In the table below, we added an odds ratio that we converted from the regression coefficients. These make more practical sense to read.

model.coef.stats = summary(final.model.forward)$coef
odds.ratio = exp(coef(final.model.forward))
out.stats = cbind(model.coef.stats, odds.ratio = odds.ratio)                 
kable(out.stats,caption = "Summary Stats with Odds Ratios")
Summary Stats with Odds Ratios
Estimate Std. Error z value Pr(>|z|) odds.ratio
(Intercept) -12.6489780 1.3505450 -9.365832 0.0000000 0.0000032
Thickness_of_Clump 0.6190066 0.1101233 5.621030 0.0000000 1.8570823
Cell_Shape_Uniformity 0.5291962 0.1199551 4.411619 0.0000103 1.6975672
Marginal_Adhesion 0.2466034 0.0959302 2.570654 0.0101507 1.2796715
Bare_Nuclei.catRapid 2.3139921 0.6809299 3.398282 0.0006781 10.1147234
Bland_Chromatin 0.4839178 0.1222115 3.959673 0.0000751 1.6224183
Single_Epithelial_Cell_Size 0.2309150 0.1211191 1.906511 0.0565840 1.2597521

The odds ratio associated with Bare_Nuclei.catRapid is 10.1147 meaning that when Bare nuclei increases rapidly and goes up by one unit, the odds of having a “Yes” outcome increase by about \(10.115\%\).

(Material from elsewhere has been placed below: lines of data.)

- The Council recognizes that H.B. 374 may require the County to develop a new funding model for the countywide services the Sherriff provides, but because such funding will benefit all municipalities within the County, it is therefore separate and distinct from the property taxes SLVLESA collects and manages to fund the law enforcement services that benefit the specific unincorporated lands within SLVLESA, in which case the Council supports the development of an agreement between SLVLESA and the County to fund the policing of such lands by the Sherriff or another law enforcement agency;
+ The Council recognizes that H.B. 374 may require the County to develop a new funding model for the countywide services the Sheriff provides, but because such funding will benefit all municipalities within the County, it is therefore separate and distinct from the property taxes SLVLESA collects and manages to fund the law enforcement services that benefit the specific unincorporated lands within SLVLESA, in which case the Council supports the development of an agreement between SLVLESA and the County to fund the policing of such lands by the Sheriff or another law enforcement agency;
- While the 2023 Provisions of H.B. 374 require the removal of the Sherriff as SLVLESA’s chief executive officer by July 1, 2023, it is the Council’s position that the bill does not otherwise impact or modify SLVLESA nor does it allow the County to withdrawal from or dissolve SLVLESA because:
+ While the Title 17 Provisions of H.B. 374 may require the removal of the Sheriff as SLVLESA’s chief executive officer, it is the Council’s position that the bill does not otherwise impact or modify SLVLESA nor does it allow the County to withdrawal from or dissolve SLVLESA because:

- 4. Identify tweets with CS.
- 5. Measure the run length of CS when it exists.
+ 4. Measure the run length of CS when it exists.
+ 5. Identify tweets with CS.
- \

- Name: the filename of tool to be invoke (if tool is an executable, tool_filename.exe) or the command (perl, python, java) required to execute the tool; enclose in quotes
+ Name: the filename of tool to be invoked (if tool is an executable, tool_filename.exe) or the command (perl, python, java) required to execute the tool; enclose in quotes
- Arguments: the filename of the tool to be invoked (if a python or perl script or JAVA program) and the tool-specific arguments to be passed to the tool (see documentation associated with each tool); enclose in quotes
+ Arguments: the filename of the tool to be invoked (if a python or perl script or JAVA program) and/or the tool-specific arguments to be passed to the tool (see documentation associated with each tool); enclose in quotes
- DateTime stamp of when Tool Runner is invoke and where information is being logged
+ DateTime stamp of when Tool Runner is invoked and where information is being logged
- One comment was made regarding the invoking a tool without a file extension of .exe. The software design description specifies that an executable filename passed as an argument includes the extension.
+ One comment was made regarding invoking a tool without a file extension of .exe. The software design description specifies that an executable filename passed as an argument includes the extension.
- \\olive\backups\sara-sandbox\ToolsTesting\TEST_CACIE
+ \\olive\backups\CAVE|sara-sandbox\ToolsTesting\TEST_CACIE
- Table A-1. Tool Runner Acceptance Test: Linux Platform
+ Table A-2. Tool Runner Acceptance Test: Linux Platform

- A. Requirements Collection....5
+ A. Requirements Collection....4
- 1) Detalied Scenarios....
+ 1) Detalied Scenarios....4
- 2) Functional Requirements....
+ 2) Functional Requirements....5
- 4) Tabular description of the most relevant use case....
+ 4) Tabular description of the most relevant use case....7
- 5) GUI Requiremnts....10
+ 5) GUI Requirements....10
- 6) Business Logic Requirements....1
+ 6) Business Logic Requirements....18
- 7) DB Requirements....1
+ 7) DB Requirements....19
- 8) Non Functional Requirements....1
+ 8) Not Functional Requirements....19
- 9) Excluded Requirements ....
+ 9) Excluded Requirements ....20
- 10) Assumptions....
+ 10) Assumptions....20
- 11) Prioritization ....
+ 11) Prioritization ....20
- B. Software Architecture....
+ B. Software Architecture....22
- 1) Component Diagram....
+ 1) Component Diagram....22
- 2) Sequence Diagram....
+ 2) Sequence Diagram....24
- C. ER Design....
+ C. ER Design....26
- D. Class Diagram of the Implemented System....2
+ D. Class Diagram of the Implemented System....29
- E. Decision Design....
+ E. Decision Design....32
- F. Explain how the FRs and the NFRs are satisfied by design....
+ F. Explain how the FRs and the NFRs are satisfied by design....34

This is the most significant risk factor for breast cancer, statistically and practically. The odds ratio can be found in the table above and interpreted the same way for each response variable.

Discussion/Conclusion

This report focuses on the association analysis of the potential risk factors of breast cancer. We started with 9 variables, 2 of which we made categorical and in our final model, we ended up with 6. These 6 variables are Thickness_of_Clump, Cell_Shape_Uniformity, Marginal_Adhesion, Bare_Nuclei.catRapid, Bland_Chromatin, and Single_Epithelial_Cell_Size.

We can not be sure if the variables we dropped had practical significance, as we did not consult breast cancer experts for this report. This is the best model we have made for association analysis.